A faithful copy of each record is required, minus the images.

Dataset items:
|---|

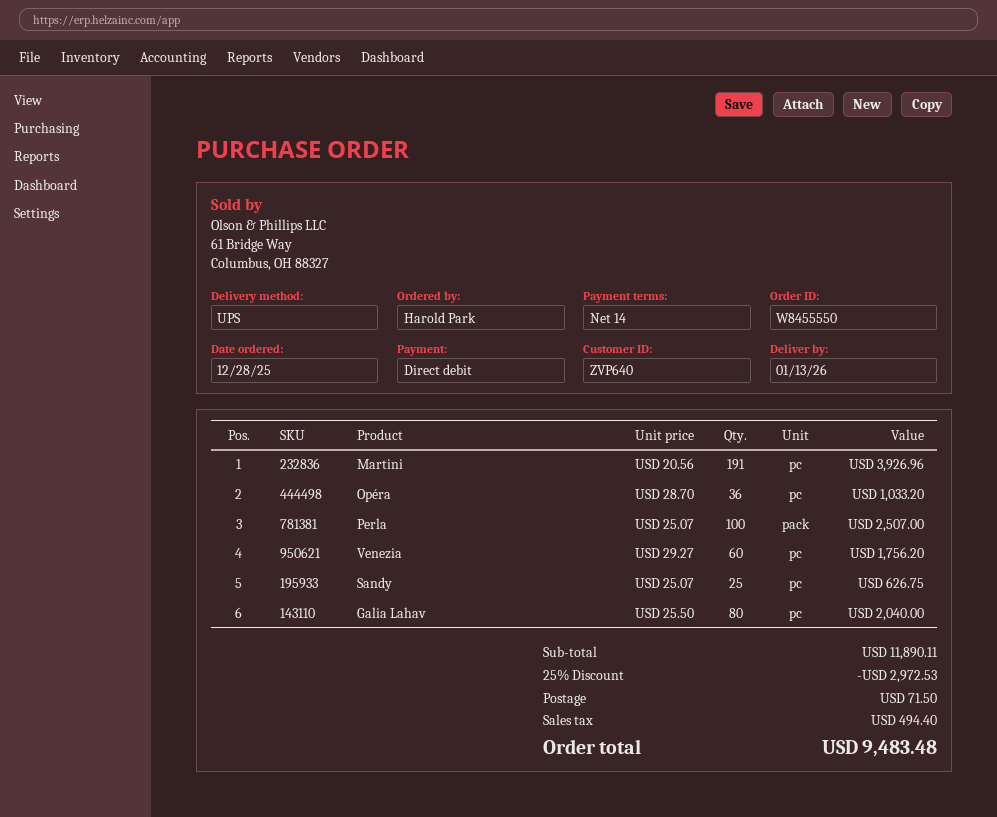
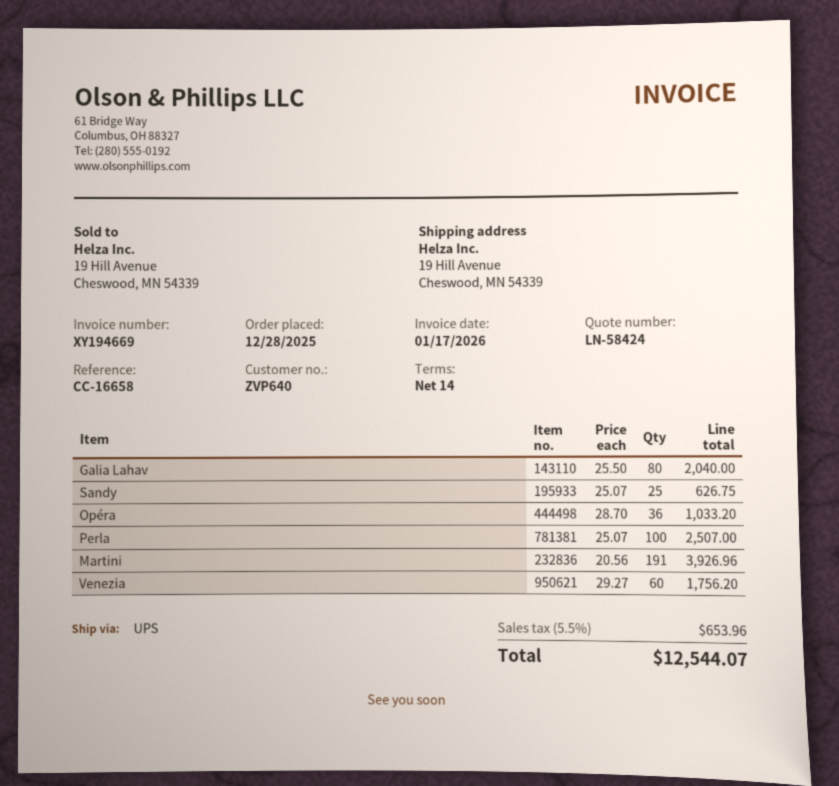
discount: 25% = 2972.53 -> none
shipping: 71.50 -> none
tax: 494.40 -> 653.96
total: 9483.48 -> 12544.07

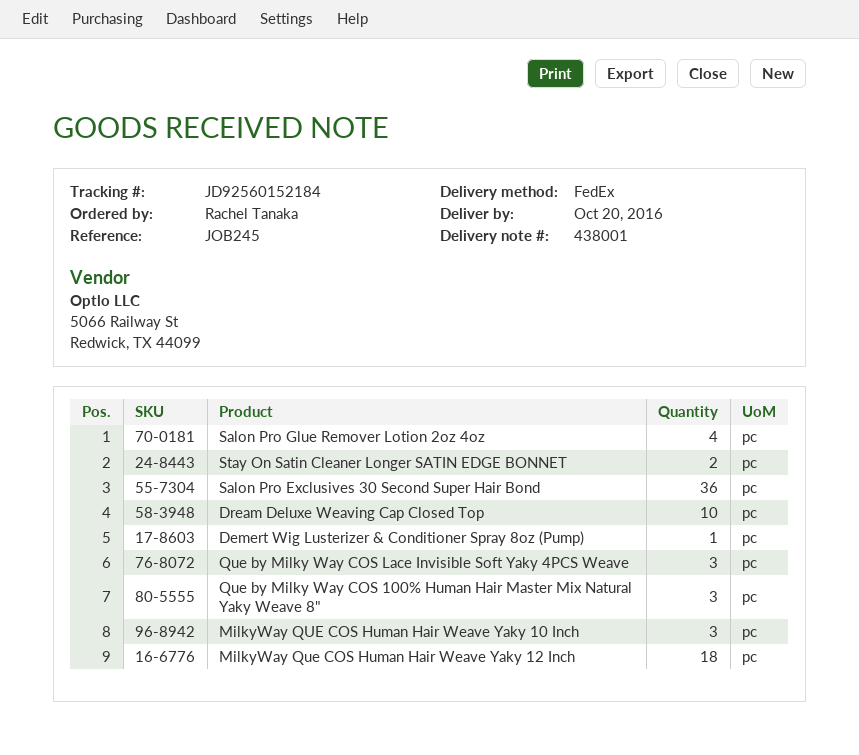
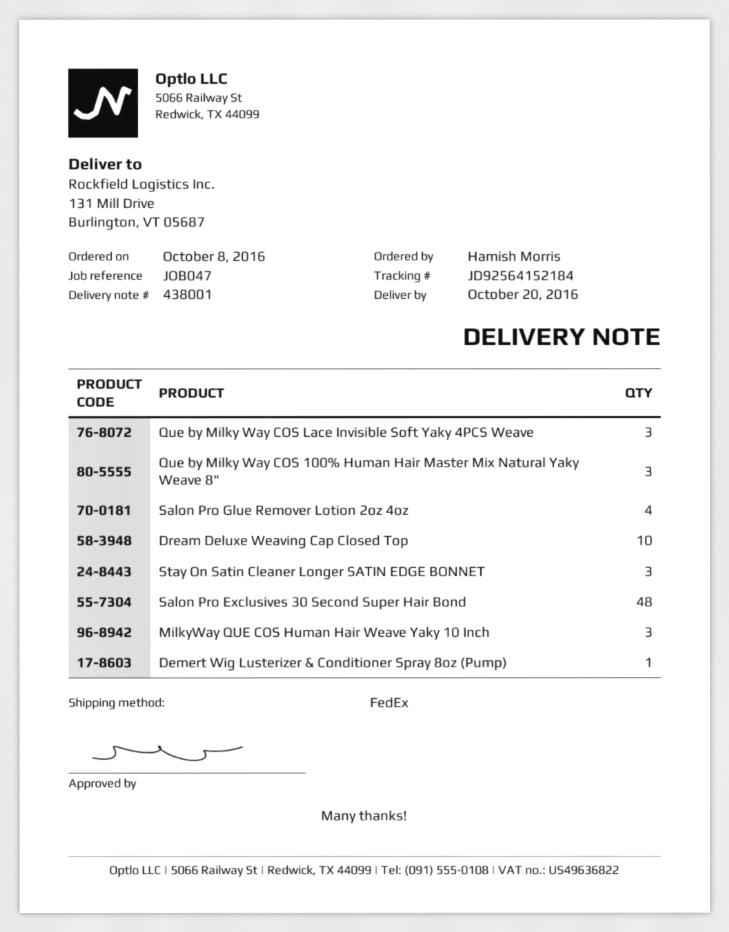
reference: JOB245 -> JOB047
ordered by: Rachel Tanaka -> Hamish Morris
tracking number: JD92560152184 -> JD92564152184
Stay On Satin Cleaner Longer SATIN EDGE BONNET: 2 -> 3
Salon Pro Exclusives 30 Second Super Hair Bond: 36 -> 48
MilkyWay Que COS Human Hair Weave Yaky 12 Inch: 18 -> none

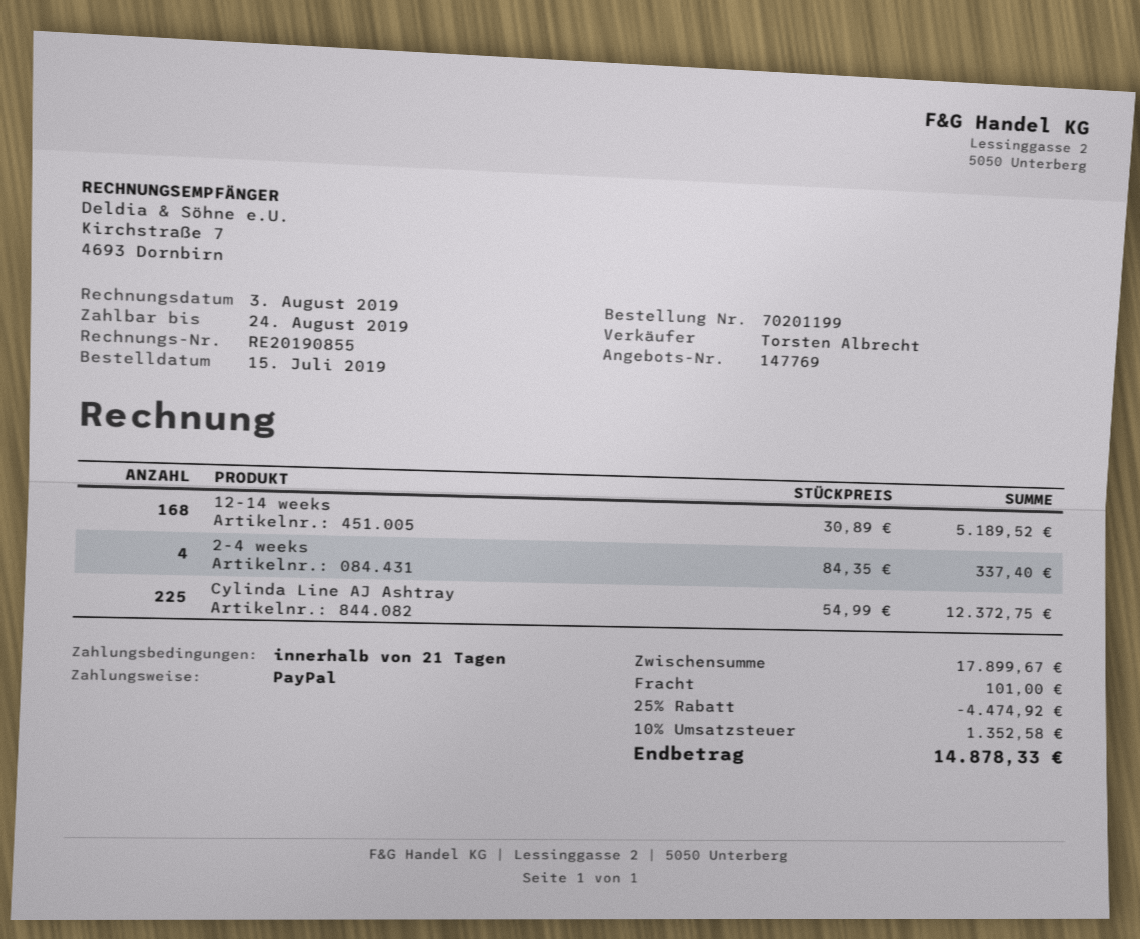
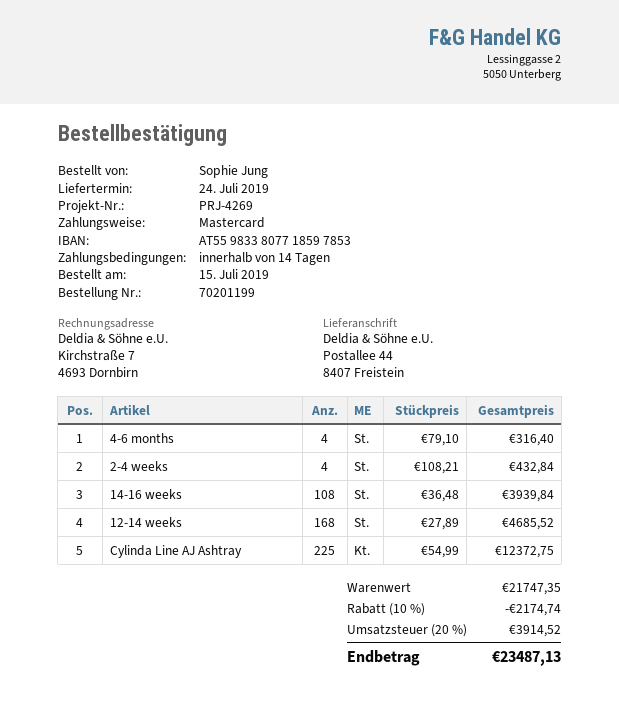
payment terms: 21 days -> 14 days
payment method: PayPal -> Mastercard
12-14 weeks: 168 x 30.89 = 5189.52 -> 168 x 27.89 = 4685.52
2-4 weeks: 4 x 84.35 = 337.40 -> 4 x 108.21 = 432.84
4-6 months: none -> 4 x 79.10 = 316.40
14-16 weeks: none -> 108 x 36.48 = 3939.84
subtotal: 17899.67 -> 21747.35
discount: 25% = 4474.92 -> 10% = 2174.74
shipping: 101.00 -> none
tax: 10% = 1352.58 -> 20% = 3914.52
total: 14878.33 -> 23487.13

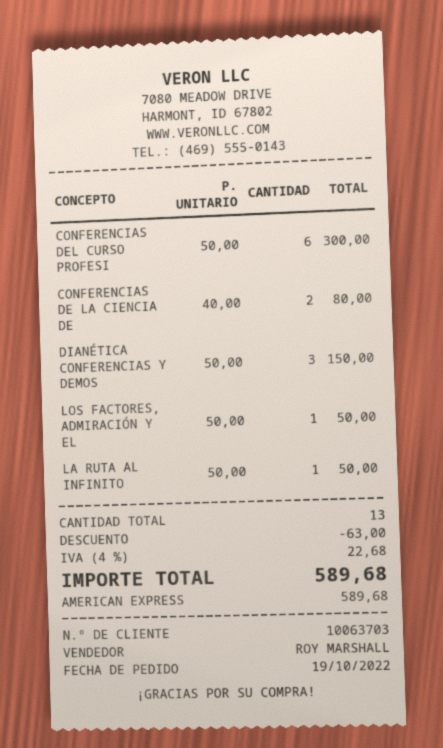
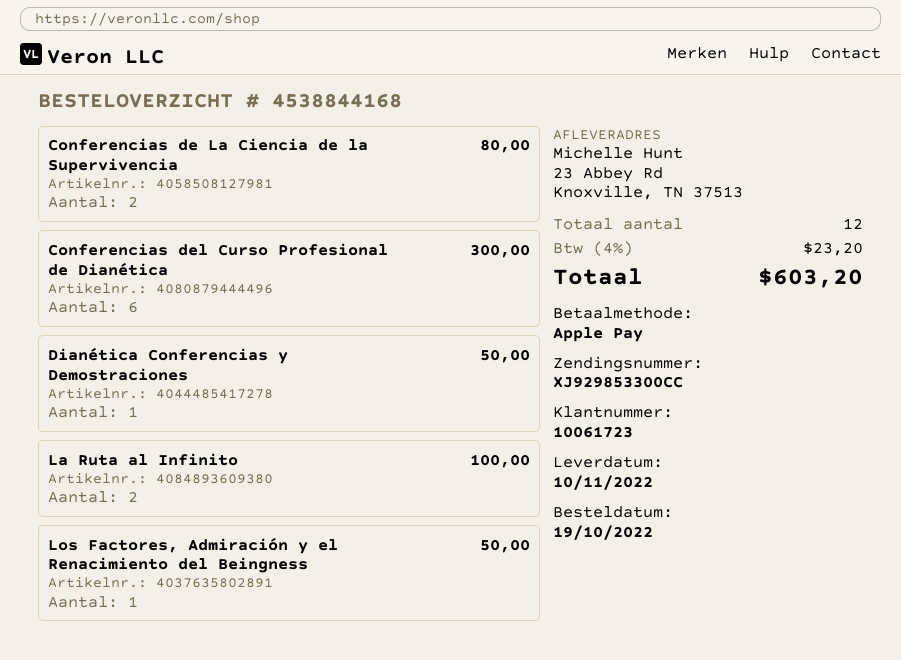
customer number: 10063703 -> 10061723
payment method: American Express -> Apple Pay
DIANÉTICA CONFERENCIAS Y DEMOS: 3 for 150.00 -> 1 for 50.00
LA RUTA AL INFINITO: 1 for 50.00 -> 2 for 100.00
total quantity: 13 -> 12
discount: 63.00 -> none
tax: 4% = 22.68 -> 4% = 23.20
total: 589.68 -> 603.20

|---|

Answer:
discount: 25% = 2972.53 -> none
shipping: 71.50 -> none
tax: 494.40 -> 653.96
total: 9483.48 -> 12544.07

reference: JOB245 -> JOB047
ordered by: Rachel Tanaka -> Hamish Morris
tracking number: JD92560152184 -> JD92564152184
Stay On Satin Cleaner Longer SATIN EDGE BONNET: 2 -> 3
Salon Pro Exclusives 30 Second Super Hair Bond: 36 -> 48
MilkyWay Que COS Human Hair Weave Yaky 12 Inch: 18 -> none

payment terms: 21 days -> 14 days
payment method: PayPal -> Mastercard
12-14 weeks: 168 x 30.89 = 5189.52 -> 168 x 27.89 = 4685.52
2-4 weeks: 4 x 84.35 = 337.40 -> 4 x 108.21 = 432.84
4-6 months: none -> 4 x 79.10 = 316.40
14-16 weeks: none -> 108 x 36.48 = 3939.84
subtotal: 17899.67 -> 21747.35
discount: 25% = 4474.92 -> 10% = 2174.74
shipping: 101.00 -> none
tax: 10% = 1352.58 -> 20% = 3914.52
total: 14878.33 -> 23487.13

customer number: 10063703 -> 10061723
payment method: American Express -> Apple Pay
DIANÉTICA CONFERENCIAS Y DEMOS: 3 for 150.00 -> 1 for 50.00
LA RUTA AL INFINITO: 1 for 50.00 -> 2 for 100.00
total quantity: 13 -> 12
discount: 63.00 -> none
tax: 4% = 22.68 -> 4% = 23.20
total: 589.68 -> 603.20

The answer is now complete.